### WHAT YOU SHOULD DO
Below are some entries; reproduce them exactly and leave every picture out.

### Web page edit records
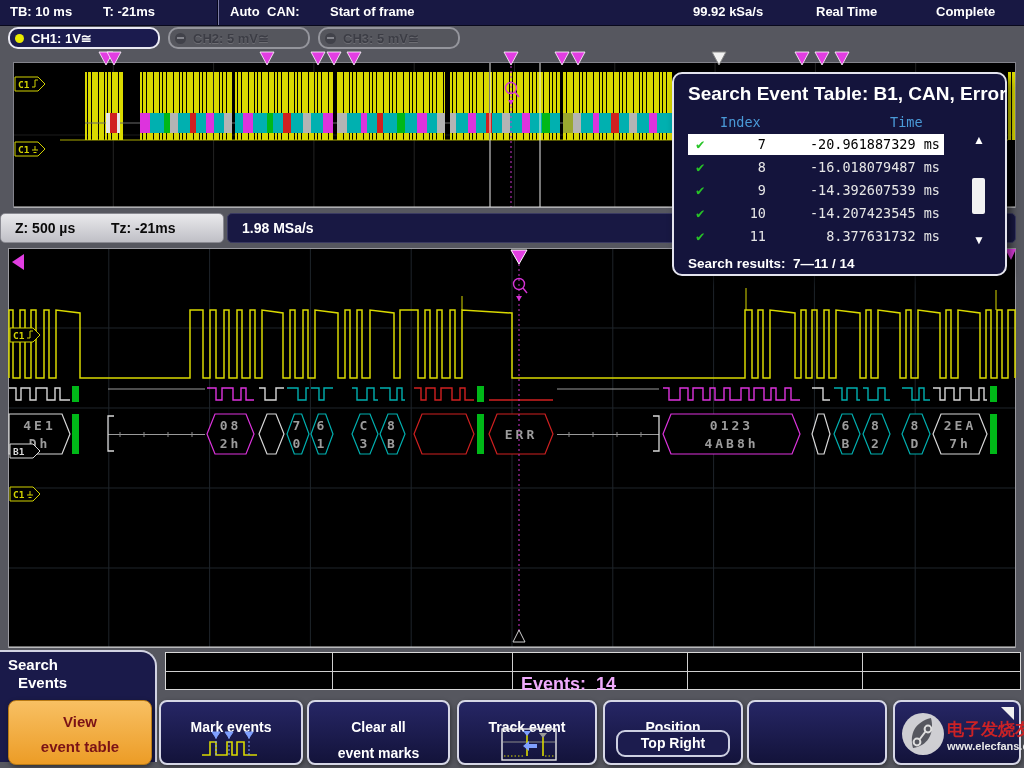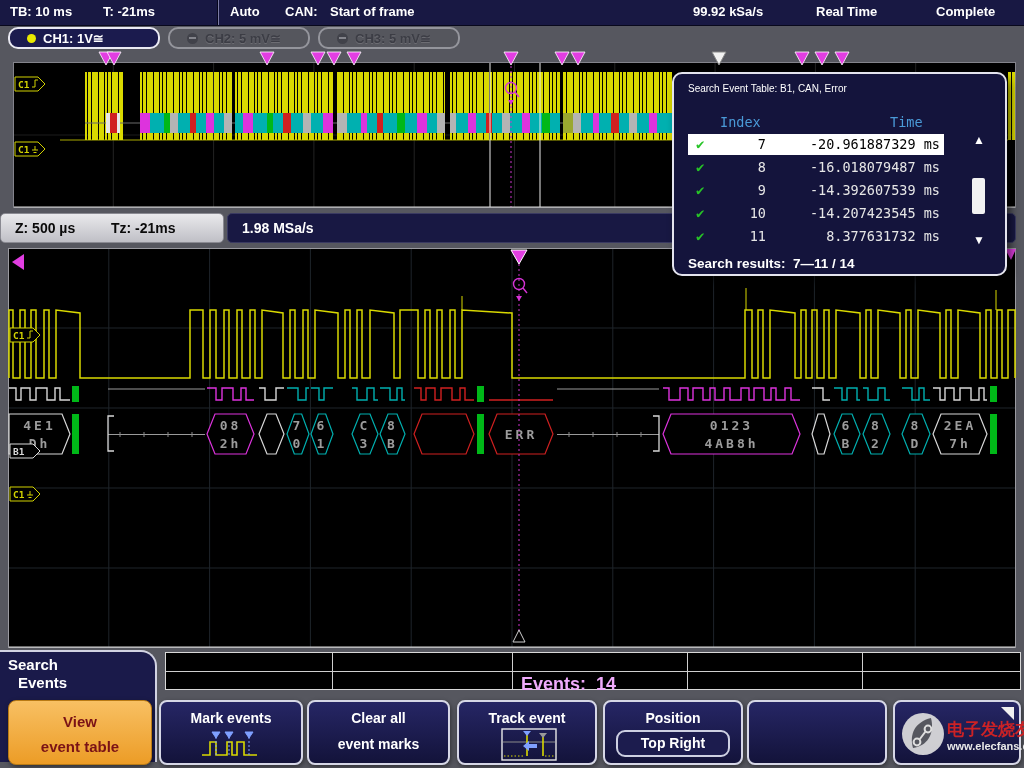--- a/index.html
+++ b/index.html
@@ -5,38 +5,38 @@
   body{margin:0;background:#2a2a2e}
   .screen{position:relative;width:1024px;height:768px;background:#56575f;
     font-family:"Liberation Sans",sans-serif;overflow:hidden}
   
   .topbar{position:absolute;left:0;top:0;width:1024px;height:25px;background:#181843;
     color:#fff;font-weight:bold;font-size:13px;border-bottom:1px solid #08081c}
   .topbar span{position:absolute;top:4px;white-space:pre}
   .tb-div{position:absolute;top:0;height:25px;width:1px;background:#05051a;border-right:1px solid #7b7ba4}
   
   .tab{position:absolute;top:27px;height:22px;border-radius:10px;box-sizing:border-box;
-    display:flex;align-items:center;gap:7px;padding:0 17px;font-size:13px;font-weight:bold;white-space:pre}
+    display:flex;align-items:center;gap:7px;padding:0 5px;font-size:13px;font-weight:bold;white-space:pre}
   .tab.active{background:#1b1b4e;border:2px solid #e9e9f2;color:#fff}
   .tab.dim{background:#55565d;border:2px solid #94959c;color:#3c3d45;text-shadow:0 1px 0 rgba(255,255,255,.14)}
   .dot{width:9px;height:9px;border-radius:50%;background:#e9e900;flex:0 0 auto}
   .dim-dot{width:11px;height:11px;border-radius:50%;background:#41424a;position:relative;flex:0 0 auto}
   .dim-dot::after{content:"";position:absolute;left:2px;top:4px;width:7px;height:2px;background:#84858c}
   
   .zbox{position:absolute;top:213px;height:30px;box-sizing:border-box;border-radius:5px;
     font-size:14px;font-weight:bold;display:flex;align-items:center}
   .zbox.light{left:0;width:224px;background:linear-gradient(#e9e9ec,#bfbfc6);color:#0a0a0a;
     border:1px solid #8a8a92}
   .zbox.dark{left:227px;width:789px;background:#181843;color:#fff;border:1px solid #3a3a62}
   .zbox span{position:absolute;white-space:pre}
   
   .popup{position:absolute;left:672px;top:72px;width:335px;height:204px;background:#14143c;
     border:2px solid #e4e4ee;border-radius:10px;box-sizing:border-box;color:#fff;
     box-shadow:4px 5px 9px rgba(0,0,0,.55);z-index:30}
-  .popup .title{position:absolute;left:14px;top:9px;font-size:10px;font-weight:normal;white-space:pre}
+  .popup .title{position:absolute;left:14px;top:9px;font-size:19px;font-weight:bold;white-space:pre}
   .thead{position:absolute;top:40px;font-family:"DejaVu Sans Mono",monospace;font-size:13.5px;color:#4a9ad8}
   .trow{position:absolute;left:14px;width:256px;height:21px;font-family:"DejaVu Sans Mono",monospace;
     font-size:13.5px;color:#e6e6e6;line-height:21px}
   .trow .chk{position:absolute;left:8px;color:#27c427;font-weight:bold;font-size:14px}
   .trow .idx{position:absolute;left:28px;width:50px;text-align:right}
   .trow .tim{position:absolute;left:80px;width:172px;text-align:right;white-space:pre}
   .trow.sel{background:#fff;color:#000}
   .popup .footer{position:absolute;left:14px;top:182px;font-size:13.5px;font-weight:bold;white-space:pre}
   .sbar{position:absolute;left:294px;top:58px;width:22px;height:116px}
   .sbar .arr{position:absolute;left:2px;width:18px;height:16px;color:#fff;font-size:12px;
@@ -49,21 +49,21 @@
   .estrip .v{position:absolute;top:0;width:1px;height:100%;background:#cfcfcf}
   .estrip .lbl{position:absolute;left:355px;top:21px;color:#f0abfc;font-size:18px;font-weight:bold;white-space:pre}
   
   .menu-tab{position:absolute;left:0;top:650px;width:157px;height:112px;background:#1a1a4a;
     border:2px solid #d2d3e2;border-left:none;border-bottom:none;border-radius:0 16px 0 0;
     box-sizing:border-box;color:#fff;font-size:15px;font-weight:bold}
   .menu-tab div{position:absolute;white-space:pre}
   .btn{position:absolute;top:700px;height:65px;background:linear-gradient(#262665,#13133a);
     border:2px solid #d6d7e6;border-radius:8px;box-sizing:border-box;color:#fff;font-weight:bold;
     font-size:14px;text-align:center;box-shadow:1px 2px 5px rgba(0,0,0,.45);z-index:5}
-  .btn .l1{margin-top:8px}
+  .btn .l1{margin-top:17px}
   .btn .l2{margin-top:10px}
   .btn.orange{left:8px;width:144px;background:linear-gradient(#f8c063,#ec9c26);
     border:1px solid #b97a14;color:#7a1216;font-size:15px}
   .btn.orange .l1{margin-top:12px}.btn.orange .l2{margin-top:8px}
   .pill{position:absolute;left:11px;top:28px;width:114px;height:27px;border:2px solid #cdd0e2;
     border-radius:9px;box-sizing:border-box;line-height:23px;font-weight:bold;color:#fff;background:#1c1c4e}
   .fold{position:absolute;right:5px;top:5px;width:0;height:0;border-top:13px solid #f0f0f0;
     border-left:13px solid transparent}
   .wm-logo{position:absolute;left:6px;top:10px;width:44px;height:44px}
   .wm-cn{position:absolute;left:52px;top:16px;color:#cc2225;font-size:17px;font-weight:bold;
@@ -74,21 +74,21 @@
 </head>
 <body>
 
 <div class="screen">
 
   <div class="topbar">
     <span style="left:10px">TB: 10 ms</span>
     <span style="left:103px">T: -21ms</span>
     <div class="tb-div" style="left:217px"></div>
     <span style="left:230px">Auto</span>
-    <span style="left:285px">CAN:</span>
+    <span style="left:267px">CAN:</span>
     <span style="left:330px">Start of frame</span>
     <span style="left:693px">99.92 kSa/s</span>
     <span style="left:816px">Real Time</span>
     <span style="left:936px">Complete</span>
   </div>
 
   <div class="tab active" style="left:8px;width:152px">
     <span class="dot"></span>
     <span>CH1: 1V≅</span>
   </div>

### TASK RESPONSE
--- a/index.html
+++ b/index.html
@@ -5,38 +5,38 @@
   body{margin:0;background:#2a2a2e}
   .screen{position:relative;width:1024px;height:768px;background:#56575f;
     font-family:"Liberation Sans",sans-serif;overflow:hidden}
   
   .topbar{position:absolute;left:0;top:0;width:1024px;height:25px;background:#181843;
     color:#fff;font-weight:bold;font-size:13px;border-bottom:1px solid #08081c}
   .topbar span{position:absolute;top:4px;white-space:pre}
   .tb-div{position:absolute;top:0;height:25px;width:1px;background:#05051a;border-right:1px solid #7b7ba4}
   
   .tab{position:absolute;top:27px;height:22px;border-radius:10px;box-sizing:border-box;
-    display:flex;align-items:center;gap:7px;padding:0 17px;font-size:13px;font-weight:bold;white-space:pre}
+    display:flex;align-items:center;gap:7px;padding:0 5px;font-size:13px;font-weight:bold;white-space:pre}
   .tab.active{background:#1b1b4e;border:2px solid #e9e9f2;color:#fff}
   .tab.dim{background:#55565d;border:2px solid #94959c;color:#3c3d45;text-shadow:0 1px 0 rgba(255,255,255,.14)}
   .dot{width:9px;height:9px;border-radius:50%;background:#e9e900;flex:0 0 auto}
   .dim-dot{width:11px;height:11px;border-radius:50%;background:#41424a;position:relative;flex:0 0 auto}
   .dim-dot::after{content:"";position:absolute;left:2px;top:4px;width:7px;height:2px;background:#84858c}
   
   .zbox{position:absolute;top:213px;height:30px;box-sizing:border-box;border-radius:5px;
     font-size:14px;font-weight:bold;display:flex;align-items:center}
   .zbox.light{left:0;width:224px;background:linear-gradient(#e9e9ec,#bfbfc6);color:#0a0a0a;
     border:1px solid #8a8a92}
   .zbox.dark{left:227px;width:789px;background:#181843;color:#fff;border:1px solid #3a3a62}
   .zbox span{position:absolute;white-space:pre}
   
   .popup{position:absolute;left:672px;top:72px;width:335px;height:204px;background:#14143c;
     border:2px solid #e4e4ee;border-radius:10px;box-sizing:border-box;color:#fff;
     box-shadow:4px 5px 9px rgba(0,0,0,.55);z-index:30}
-  .popup .title{position:absolute;left:14px;top:9px;font-size:10px;font-weight:normal;white-space:pre}
+  .popup .title{position:absolute;left:14px;top:9px;font-size:19px;font-weight:bold;white-space:pre}
   .thead{position:absolute;top:40px;font-family:"DejaVu Sans Mono",monospace;font-size:13.5px;color:#4a9ad8}
   .trow{position:absolute;left:14px;width:256px;height:21px;font-family:"DejaVu Sans Mono",monospace;
     font-size:13.5px;color:#e6e6e6;line-height:21px}
   .trow .chk{position:absolute;left:8px;color:#27c427;font-weight:bold;font-size:14px}
   .trow .idx{position:absolute;left:28px;width:50px;text-align:right}
   .trow .tim{position:absolute;left:80px;width:172px;text-align:right;white-space:pre}
   .trow.sel{background:#fff;color:#000}
   .popup .footer{position:absolute;left:14px;top:182px;font-size:13.5px;font-weight:bold;white-space:pre}
   .sbar{position:absolute;left:294px;top:58px;width:22px;height:116px}
   .sbar .arr{position:absolute;left:2px;width:18px;height:16px;color:#fff;font-size:12px;
@@ -49,21 +49,21 @@
   .estrip .v{position:absolute;top:0;width:1px;height:100%;background:#cfcfcf}
   .estrip .lbl{position:absolute;left:355px;top:21px;color:#f0abfc;font-size:18px;font-weight:bold;white-space:pre}
   
   .menu-tab{position:absolute;left:0;top:650px;width:157px;height:112px;background:#1a1a4a;
     border:2px solid #d2d3e2;border-left:none;border-bottom:none;border-radius:0 16px 0 0;
     box-sizing:border-box;color:#fff;font-size:15px;font-weight:bold}
   .menu-tab div{position:absolute;white-space:pre}
   .btn{position:absolute;top:700px;height:65px;background:linear-gradient(#262665,#13133a);
     border:2px solid #d6d7e6;border-radius:8px;box-sizing:border-box;color:#fff;font-weight:bold;
     font-size:14px;text-align:center;box-shadow:1px 2px 5px rgba(0,0,0,.45);z-index:5}
-  .btn .l1{margin-top:8px}
+  .btn .l1{margin-top:17px}
   .btn .l2{margin-top:10px}
   .btn.orange{left:8px;width:144px;background:linear-gradient(#f8c063,#ec9c26);
     border:1px solid #b97a14;color:#7a1216;font-size:15px}
   .btn.orange .l1{margin-top:12px}.btn.orange .l2{margin-top:8px}
   .pill{position:absolute;left:11px;top:28px;width:114px;height:27px;border:2px solid #cdd0e2;
     border-radius:9px;box-sizing:border-box;line-height:23px;font-weight:bold;color:#fff;background:#1c1c4e}
   .fold{position:absolute;right:5px;top:5px;width:0;height:0;border-top:13px solid #f0f0f0;
     border-left:13px solid transparent}
   .wm-logo{position:absolute;left:6px;top:10px;width:44px;height:44px}
   .wm-cn{position:absolute;left:52px;top:16px;color:#cc2225;font-size:17px;font-weight:bold;
@@ -74,21 +74,21 @@
 </head>
 <body>
 
 <div class="screen">
 
   <div class="topbar">
     <span style="left:10px">TB: 10 ms</span>
     <span style="left:103px">T: -21ms</span>
     <div class="tb-div" style="left:217px"></div>
     <span style="left:230px">Auto</span>
-    <span style="left:285px">CAN:</span>
+    <span style="left:267px">CAN:</span>
     <span style="left:330px">Start of frame</span>
     <span style="left:693px">99.92 kSa/s</span>
     <span style="left:816px">Real Time</span>
     <span style="left:936px">Complete</span>
   </div>
 
   <div class="tab active" style="left:8px;width:152px">
     <span class="dot"></span>
     <span>CH1: 1V≅</span>
   </div>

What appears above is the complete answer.